It has struck me repeatedly recently that there are some very odd things about how we do infrastructure around cars: and particularly the ways in which building our cities around cars have made them significantly less safe.
1. The Obvious
The most obvious point is probably that cars do, demonstrably, kill people.
A death machine.
Now, of course, trains kill people too. So do bikes. So does walking.
But not in the same way or at the same rate.
So maybe it would be better to not build our cities around vehicles that do that.
2. Individual Operation
Part of the reason for that deadliness is that cars are driven by individuals, often licensed only once early in their lives, and pretty much every vehicle is single operated or carrying one passenger at most.
Tired? Still gotta drive yourself. Sick? Same. Drunk? Well...

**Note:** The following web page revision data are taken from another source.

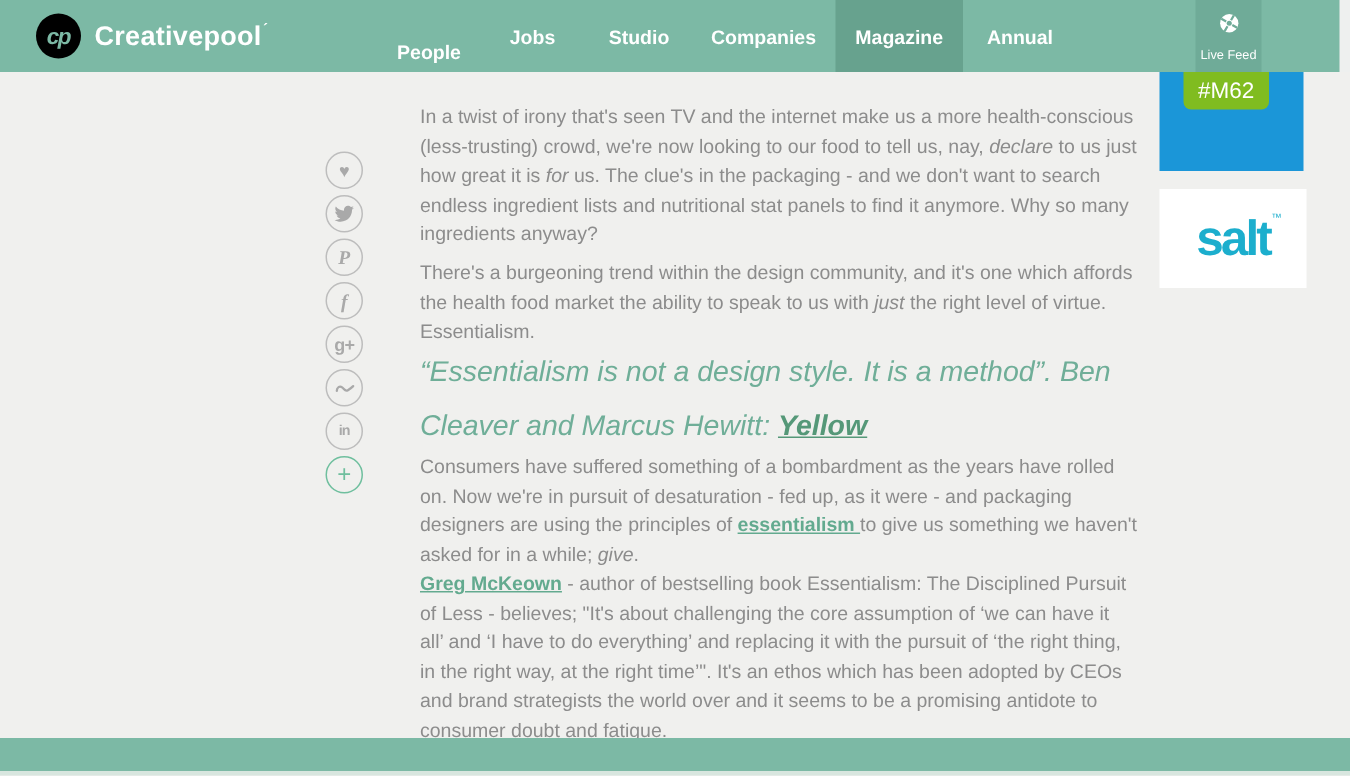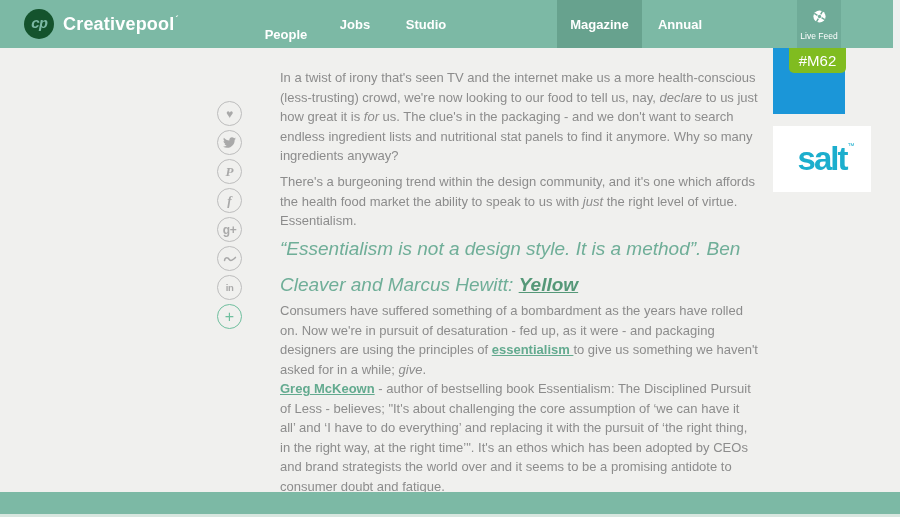"cp" .logo-circle { background: #14532d -> #000000; font-family: Liberation Mono, monospace -> none }
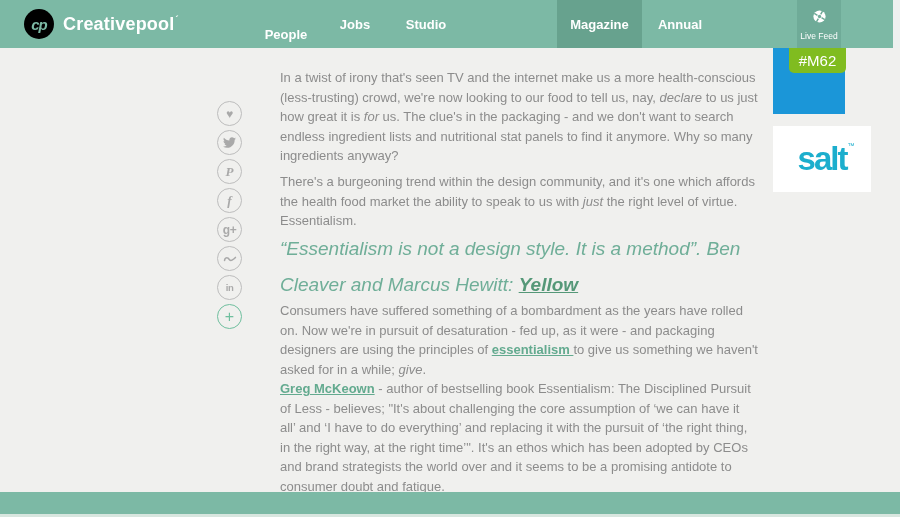"Companies" div.nav-item { html: none -> <div>Companies</div> }
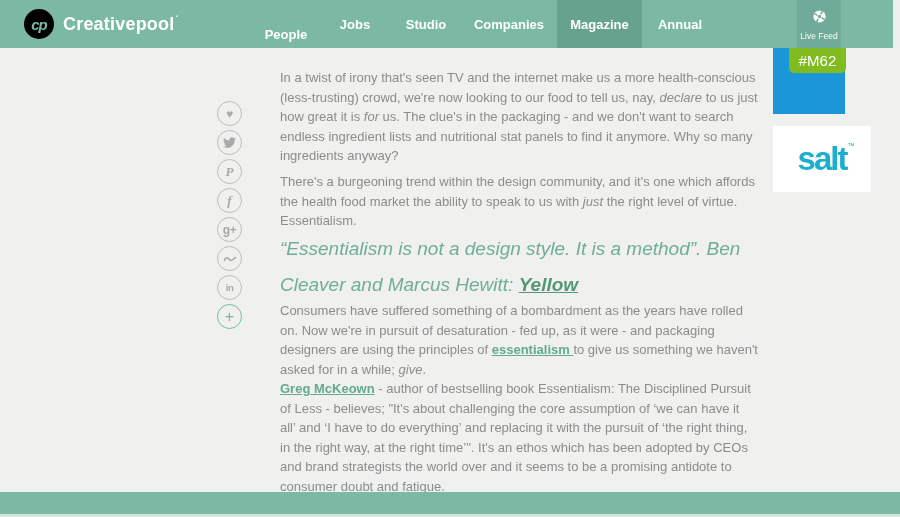"#M62" .ad-box { width: 72px -> 96px }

Yes, you can carpool, you can call a cab, you can phone a friend, but...the default is to drive yourself. And there is societal and economic pressure to do that: cabs aren't cheap, and it's generally considered a bit odd to ask someone else to drive you unless you have a particularly close relationship or a very distinct and obvious impairment.
Plus if you're tired, drunk, sick, etc. somewhere other than home, your car is going to be stuck wherever you are if you call someone else. That's not insuperable, but it's a barrier, and a major one if you're far from home--which in turn incentivizes driving yourself precisely when you have the furthest to go, regardless of impairment.
Pictured: a bunch of vehicles that definitely aren't driving themselves yet.
Pictured: a vehicle that allows one driver to transport multiple people regardless of their fitness to drive (and a car).
The view from a vehicle that allows zero drivers to transport a great number of people (thank you Vancouver SkyTrain).
3. The Law
And of course, as you might imagine, all those individual operators aren't the best at actually following the law, even if our laws were ideal for safety.
It's great that Islington is a 20 kmph borough. And given congestion, maybe it actually is. But people don't actually follow the speed limits, do they, unless there's another car in the way?
If the driver of this speeds, there's an awful lot of signals and supervision that tell him to stop--and we can easily identify the individual driver who did it. If a car speeds--well, so's everyone else.
And don't get me started on stop lights and turn signals and all the other ways that individual drivers don't actually stick to the rules that might make the road safer.
Cars are good at one thing: allowing you to go from one point to another while only caring about other people's presence when they're actively in your way.
They're not good at actually moving people around a city. And it would be nice if we stopped building cities pretending they are.